论文标题
双路线变压器网络:端到端单声道分离的直接上下文感知建模
Dual-Path Transformer Network: Direct Context-Aware Modeling for End-to-End Monaural Speech Separation
论文作者
论文摘要
主导的语音分离模型基于复杂的复发或卷积神经网络,该网络模拟语音序列在上下文上间接调节,例如通过复发性神经网络中的许多中间状态传递信息,从而导致次优的分离性能。在本文中,我们提出了一个双路线变压器网络(DPTNET),用于端到端语音分离,该网络在语音序列的建模中引入了直接上下文意识。通过引入改进的变压器,语音序列中的元素可以直接相互作用,这使dptnet可以以直接上下文意识为语音序列建模。我们方法中的改进变压器通过将复发性神经网络纳入原始变压器中,以了解语音序列的顺序信息,而无需位置编码。此外,二元路径的结构使我们的模型有效地用于非常长的语音序列建模。基准数据集上的广泛实验表明,我们的方法的表现优于当前最新技术(公共WSJ0-2MIX数据语料库中的20.6 dB SDR)。
The dominant speech separation models are based on complex recurrent or convolution neural network that model speech sequences indirectly conditioning on context, such as passing information through many intermediate states in recurrent neural network, leading to suboptimal separation performance. In this paper, we propose a dual-path transformer network (DPTNet) for end-to-end speech separation, which introduces direct context-awareness in the modeling for speech sequences.
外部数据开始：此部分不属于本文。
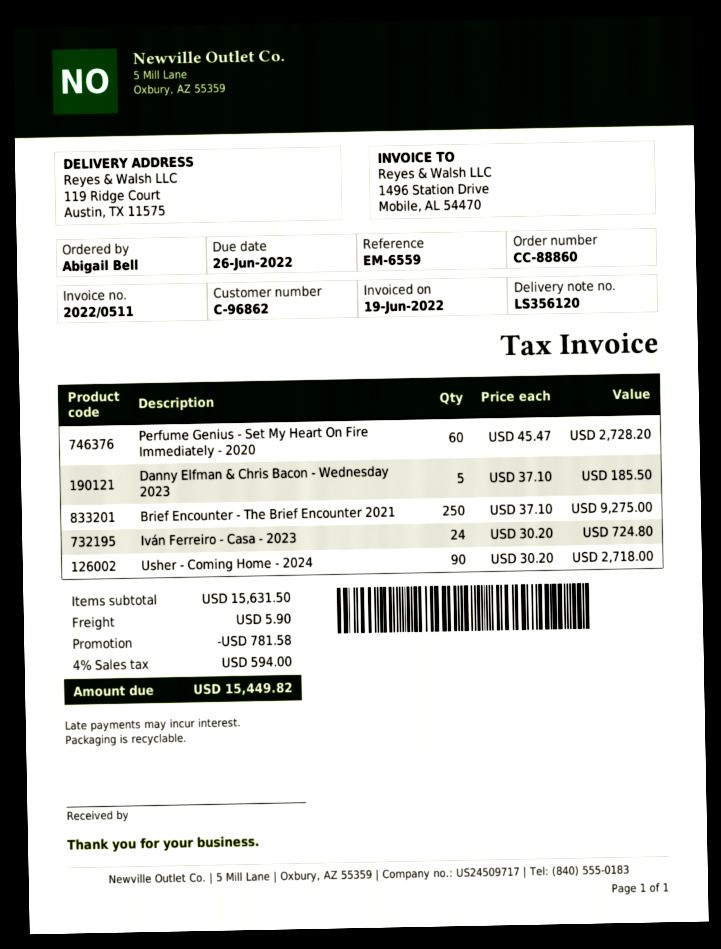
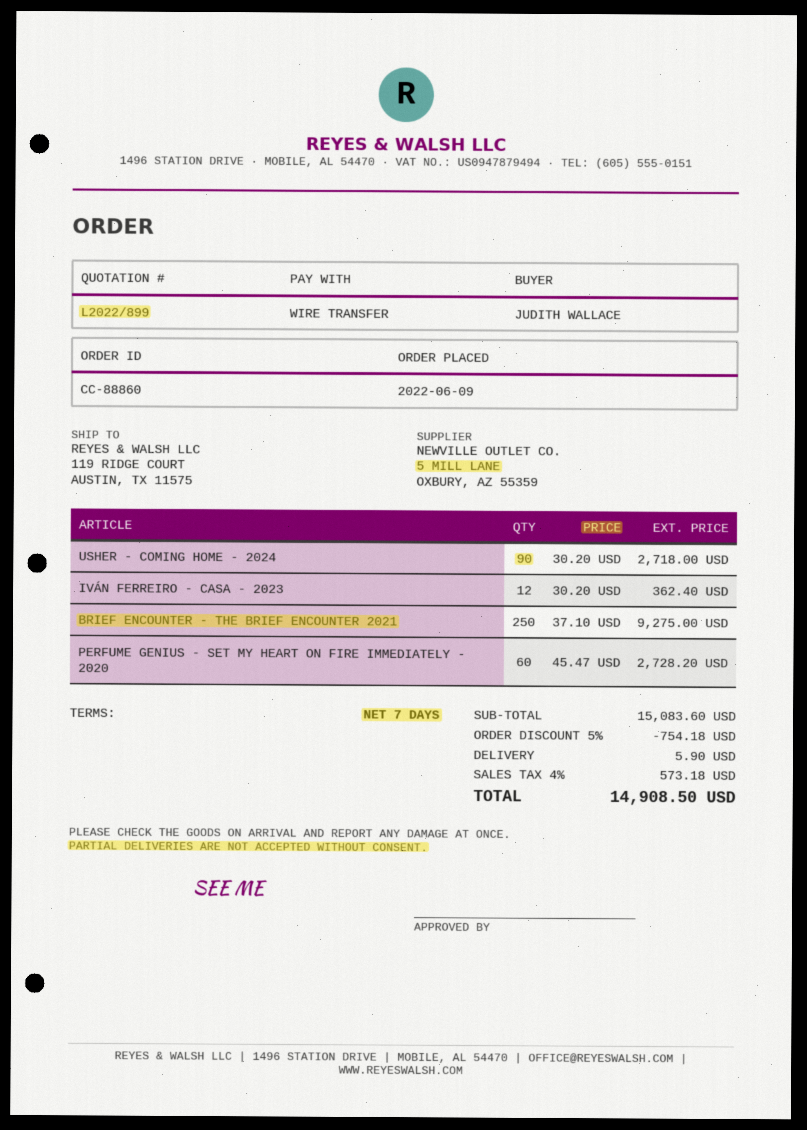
ordered by: Abigail Bell -> JUDITH WALLACE
Danny Elfman & Chris Bacon - Wednesday 2023: 5 x 37.10 = 185.50 -> none
Iván Ferreiro - Casa - 2023: 24 x 30.20 = 724.80 -> 12 x 30.20 = 362.40
subtotal: 15631.50 -> 15083.60
discount: 781.58 -> 754.18
tax: 4% = 594.00 -> 4% = 573.18
total: 15449.82 -> 14908.50

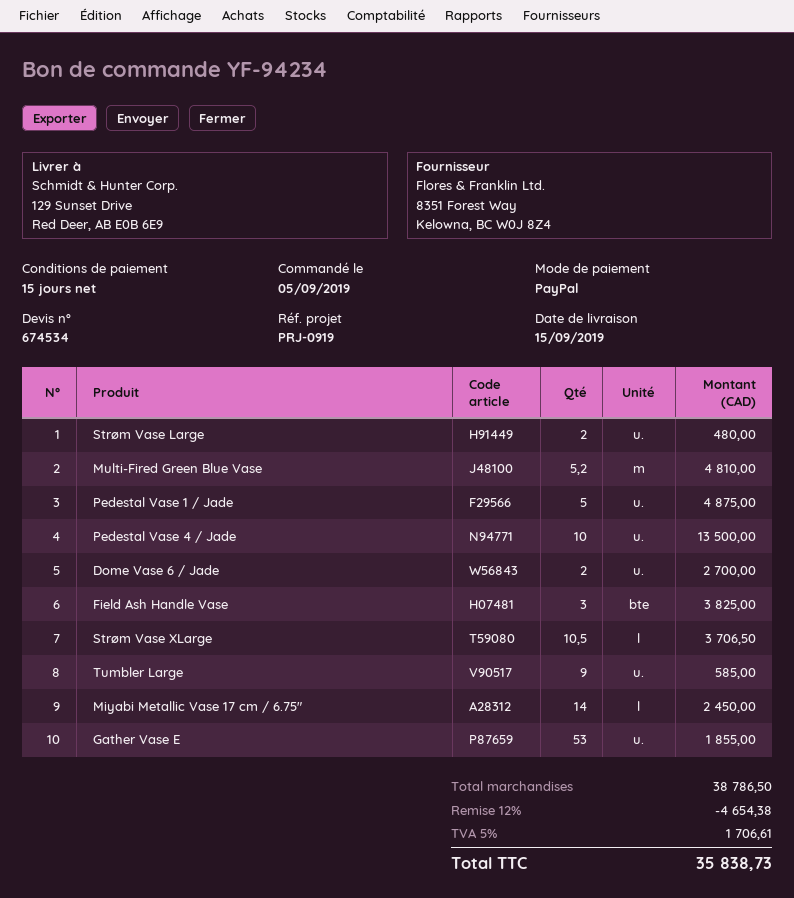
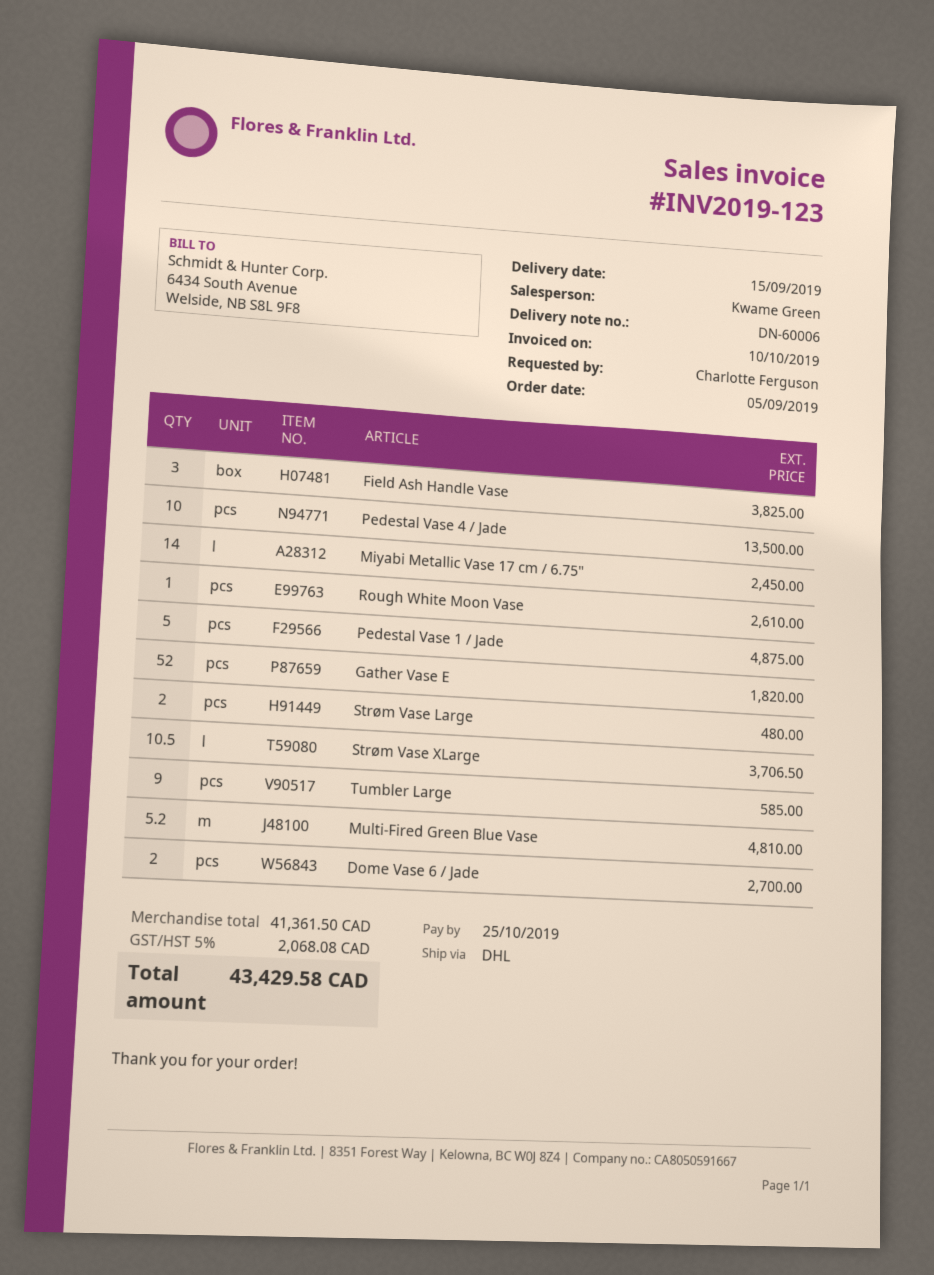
Gather Vase E: 53 for 1855.00 -> 52 for 1820.00
Rough White Moon Vase: none -> 1 for 2610.00
subtotal: 38786.50 -> 41361.50
discount: 12% = 4654.38 -> none
tax: 5% = 1706.61 -> 5% = 2068.08
total: 35838.73 -> 43429.58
By introduces a improved transformer, elements in speech sequences can interact directly, which enables DPTNet can model for the speech sequences with direct context-awareness. The improved transformer in our approach learns the order information of the speech sequences without positional encodings by incorporating a recurrent neural network into the original transformer. In addition, the structure of dual paths makes our model efficient for extremely long speech sequence modeling. Extensive experiments on benchmark datasets show that our approach outperforms the current state-of-the-arts (20.6 dB SDR on the public WSj0-2mix data corpus).